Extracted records
━━━━━━

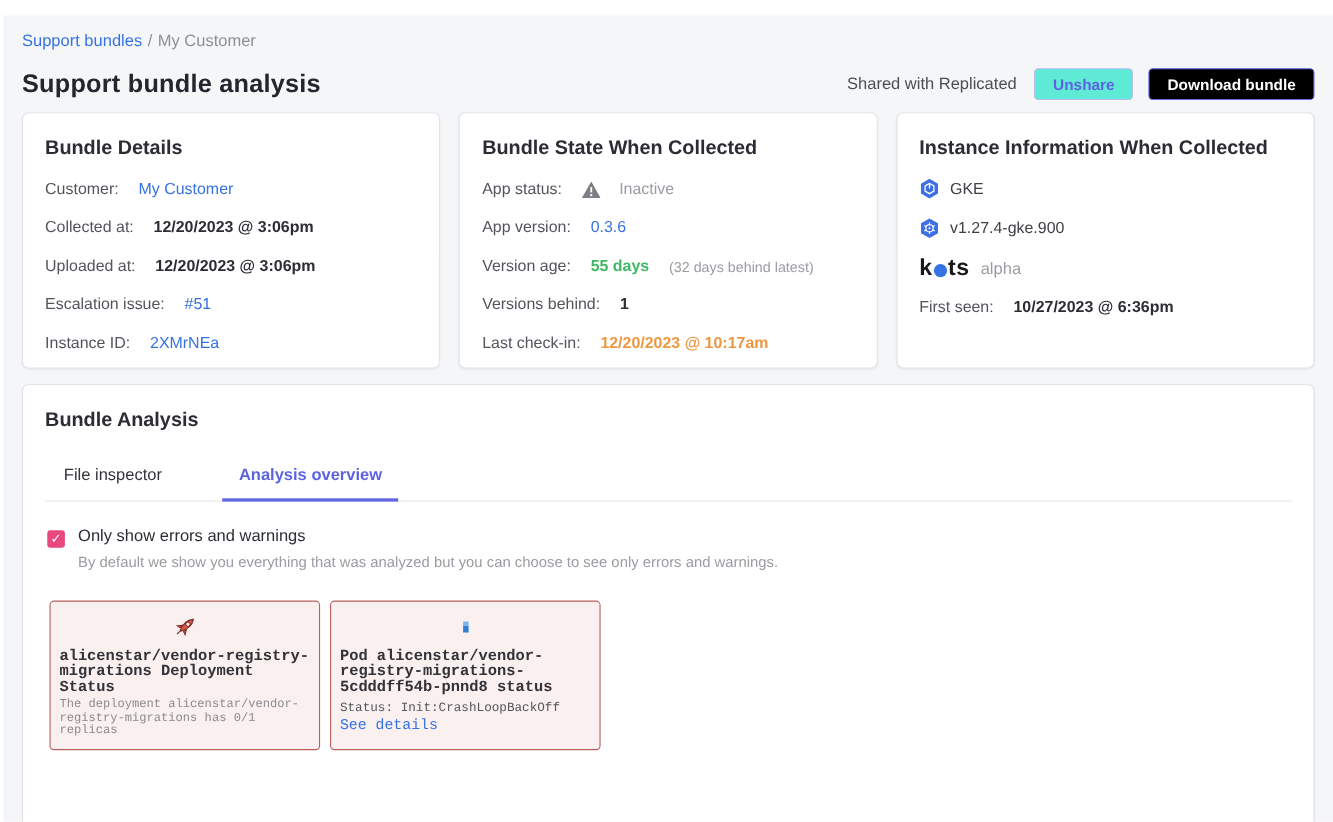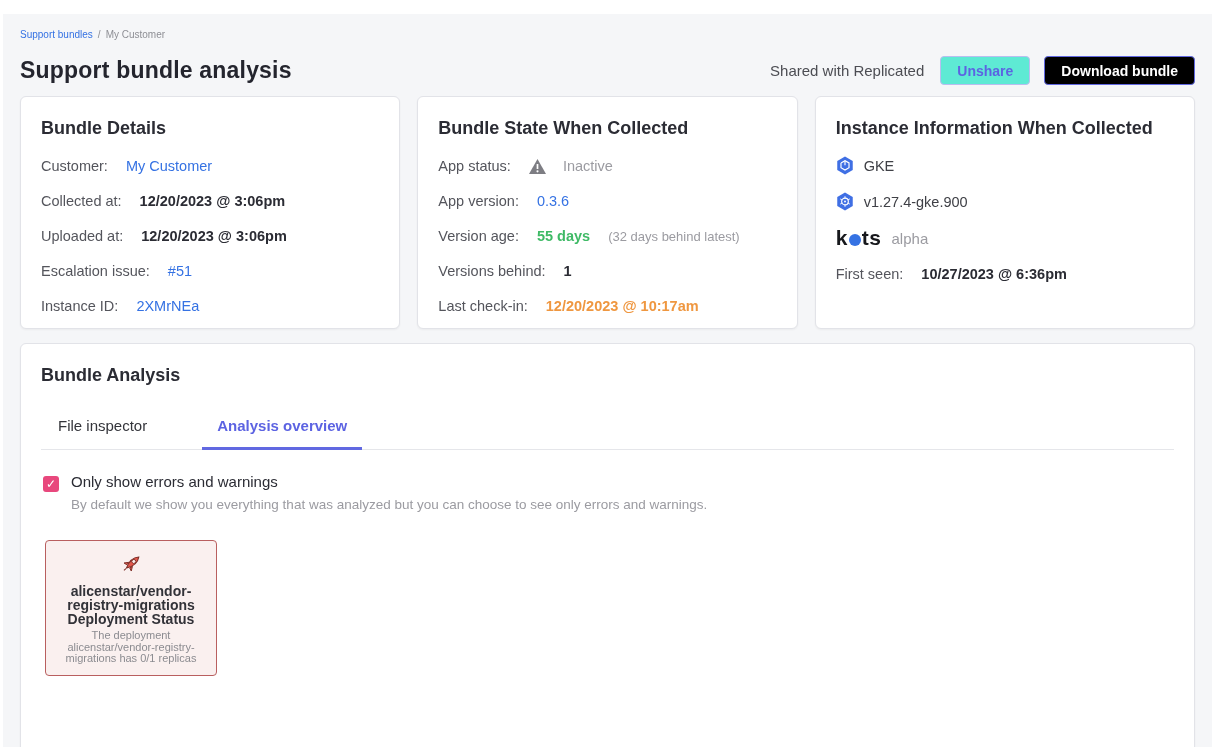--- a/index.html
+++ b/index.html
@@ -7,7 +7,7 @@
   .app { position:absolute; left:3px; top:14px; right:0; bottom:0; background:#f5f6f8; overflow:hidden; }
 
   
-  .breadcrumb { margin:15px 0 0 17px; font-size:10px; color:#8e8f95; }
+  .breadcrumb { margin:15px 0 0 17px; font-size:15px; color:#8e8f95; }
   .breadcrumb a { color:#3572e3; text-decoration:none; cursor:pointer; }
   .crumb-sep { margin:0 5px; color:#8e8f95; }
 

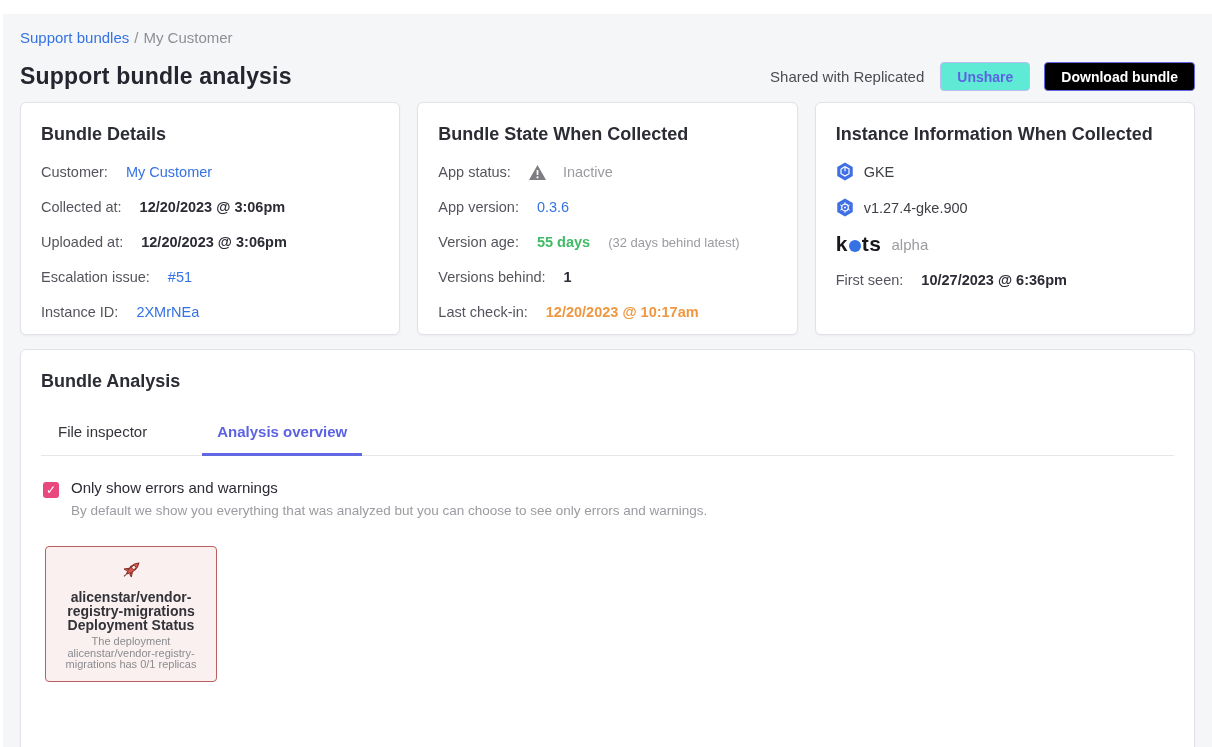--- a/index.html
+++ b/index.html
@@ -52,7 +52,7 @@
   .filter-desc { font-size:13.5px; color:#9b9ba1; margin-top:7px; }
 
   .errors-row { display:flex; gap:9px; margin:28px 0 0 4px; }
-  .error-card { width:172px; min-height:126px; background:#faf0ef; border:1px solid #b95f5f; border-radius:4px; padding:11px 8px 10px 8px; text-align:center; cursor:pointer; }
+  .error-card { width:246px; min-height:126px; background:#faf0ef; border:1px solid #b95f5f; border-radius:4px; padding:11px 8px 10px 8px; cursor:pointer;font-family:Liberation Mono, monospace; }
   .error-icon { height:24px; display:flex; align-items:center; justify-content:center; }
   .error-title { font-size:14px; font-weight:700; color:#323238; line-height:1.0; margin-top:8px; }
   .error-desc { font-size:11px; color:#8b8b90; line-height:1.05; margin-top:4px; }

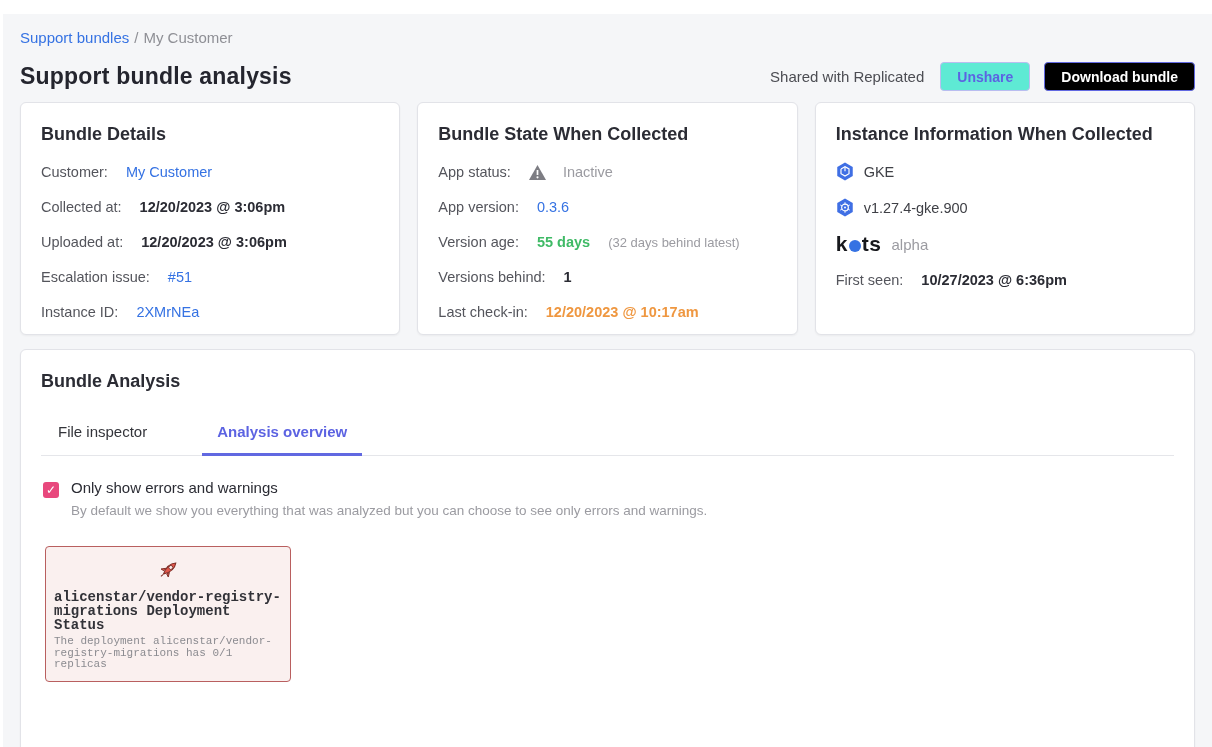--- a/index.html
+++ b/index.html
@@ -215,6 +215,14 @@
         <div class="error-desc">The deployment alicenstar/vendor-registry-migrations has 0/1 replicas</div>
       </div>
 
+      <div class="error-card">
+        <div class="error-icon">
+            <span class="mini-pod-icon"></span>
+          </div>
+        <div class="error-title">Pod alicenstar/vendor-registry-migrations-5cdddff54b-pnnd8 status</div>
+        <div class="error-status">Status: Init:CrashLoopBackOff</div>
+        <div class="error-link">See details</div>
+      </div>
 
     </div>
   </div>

━━━━━━

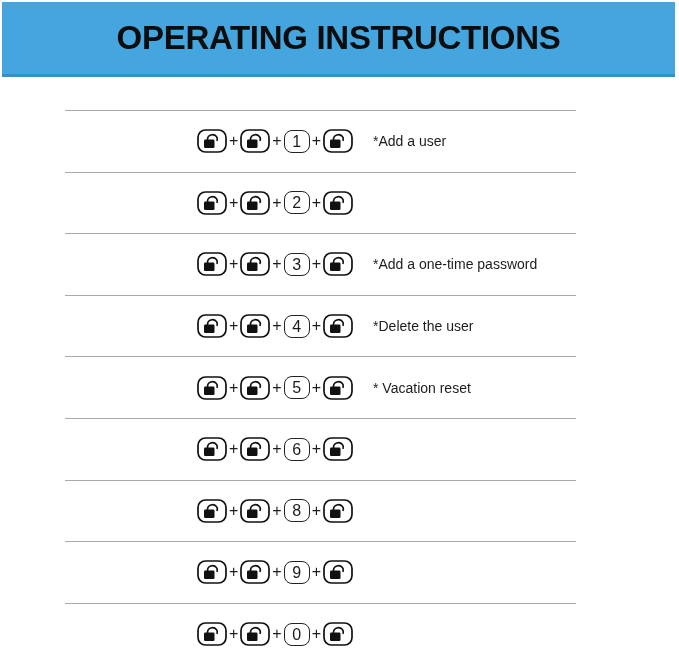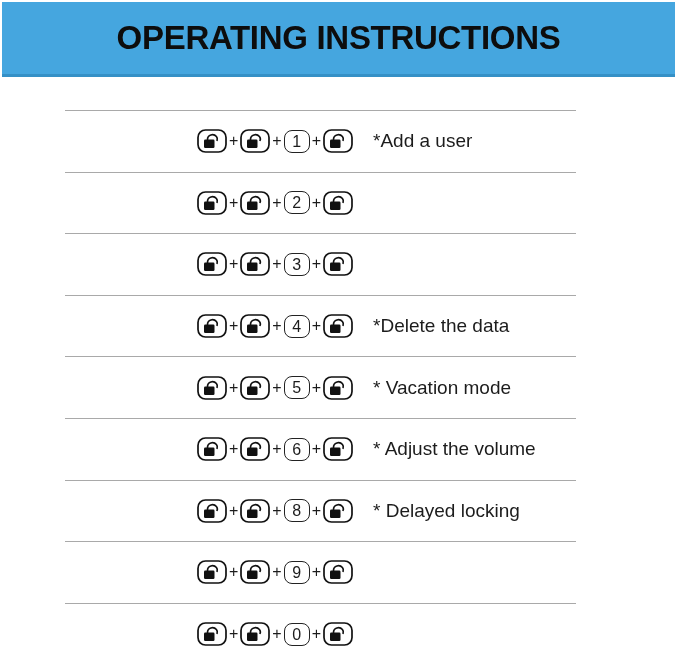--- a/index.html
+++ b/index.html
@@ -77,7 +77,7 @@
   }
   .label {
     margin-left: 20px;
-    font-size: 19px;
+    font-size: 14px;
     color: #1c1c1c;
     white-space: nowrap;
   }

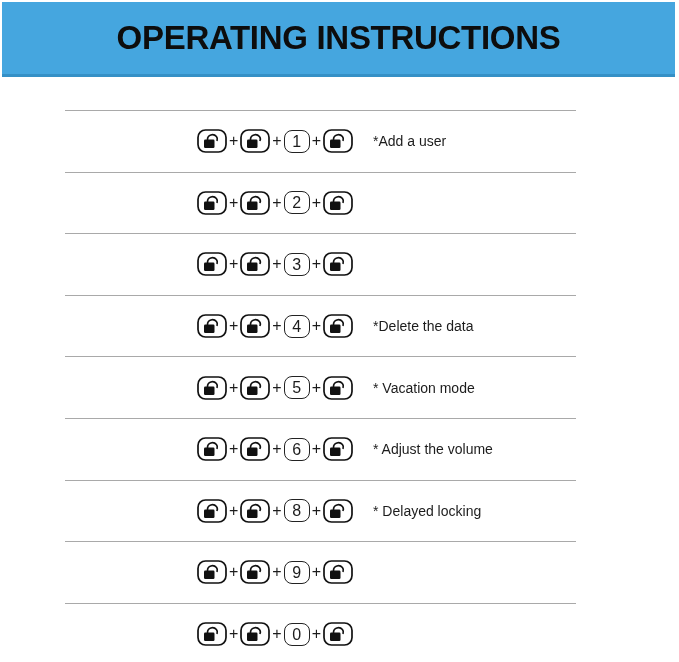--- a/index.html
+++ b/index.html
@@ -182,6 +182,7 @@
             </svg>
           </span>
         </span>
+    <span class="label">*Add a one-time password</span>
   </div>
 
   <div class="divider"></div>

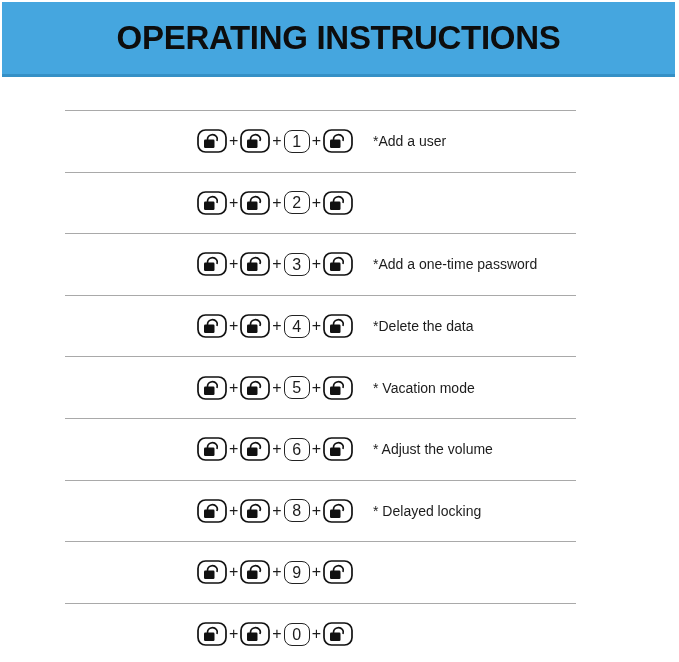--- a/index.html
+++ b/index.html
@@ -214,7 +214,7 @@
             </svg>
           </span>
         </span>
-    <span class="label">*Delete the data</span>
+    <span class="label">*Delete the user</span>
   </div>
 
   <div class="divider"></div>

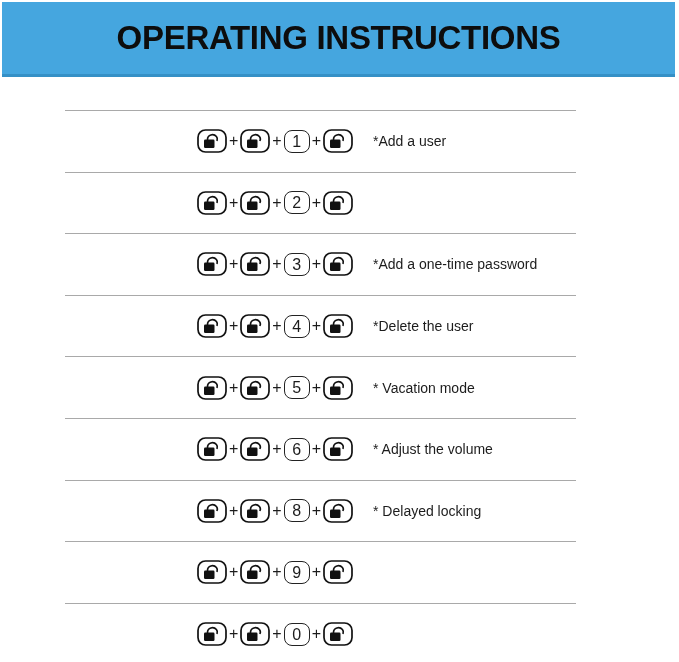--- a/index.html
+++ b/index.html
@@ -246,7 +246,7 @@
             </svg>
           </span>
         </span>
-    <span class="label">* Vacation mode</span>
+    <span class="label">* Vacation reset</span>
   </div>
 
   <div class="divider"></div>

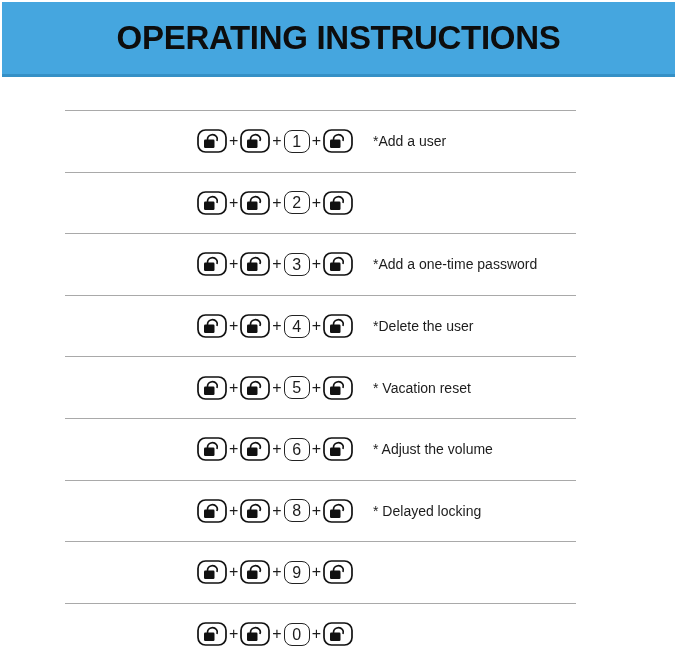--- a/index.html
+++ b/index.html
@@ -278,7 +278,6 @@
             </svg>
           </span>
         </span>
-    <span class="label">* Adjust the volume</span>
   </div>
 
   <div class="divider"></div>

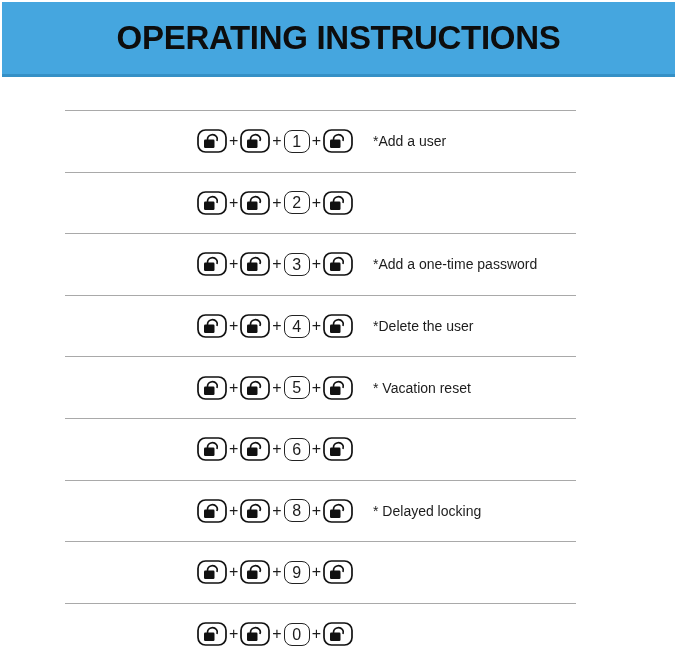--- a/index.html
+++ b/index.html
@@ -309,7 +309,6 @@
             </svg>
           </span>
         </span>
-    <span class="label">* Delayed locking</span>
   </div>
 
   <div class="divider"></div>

━━━━━━

• GOAL OF THE EXERCISE:
Search the records for the string "icon" and report each line that has it.

• ANSWER TO THIS TASK:
   .error-icon { height:24px; display:flex; align-items:center; justify-content:center; }
+        <div class="error-icon">
+            <span class="mini-pod-icon"></span>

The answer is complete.